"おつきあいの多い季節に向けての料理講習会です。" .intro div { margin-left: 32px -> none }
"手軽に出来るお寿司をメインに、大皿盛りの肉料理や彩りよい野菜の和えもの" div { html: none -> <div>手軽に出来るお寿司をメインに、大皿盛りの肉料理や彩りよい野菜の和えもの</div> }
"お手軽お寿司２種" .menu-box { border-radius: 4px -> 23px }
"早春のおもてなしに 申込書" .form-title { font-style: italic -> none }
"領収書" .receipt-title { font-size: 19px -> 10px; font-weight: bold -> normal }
======
TASK
Retype the whole listing above. Please keep it exact.

TASK OUTPUT
"おつきあいの多い季節に向けての料理講習会です。" .intro div { margin-left: 32px -> none }
"手軽に出来るお寿司をメインに、大皿盛りの肉料理や彩りよい野菜の和えもの" div { html: none -> <div>手軽に出来るお寿司をメインに、大皿盛りの肉料理や彩りよい野菜の和えもの</div> }
"お手軽お寿司２種" .menu-box { border-radius: 4px -> 23px }
"早春のおもてなしに 申込書" .form-title { font-style: italic -> none }
"領収書" .receipt-title { font-size: 19px -> 10px; font-weight: bold -> normal }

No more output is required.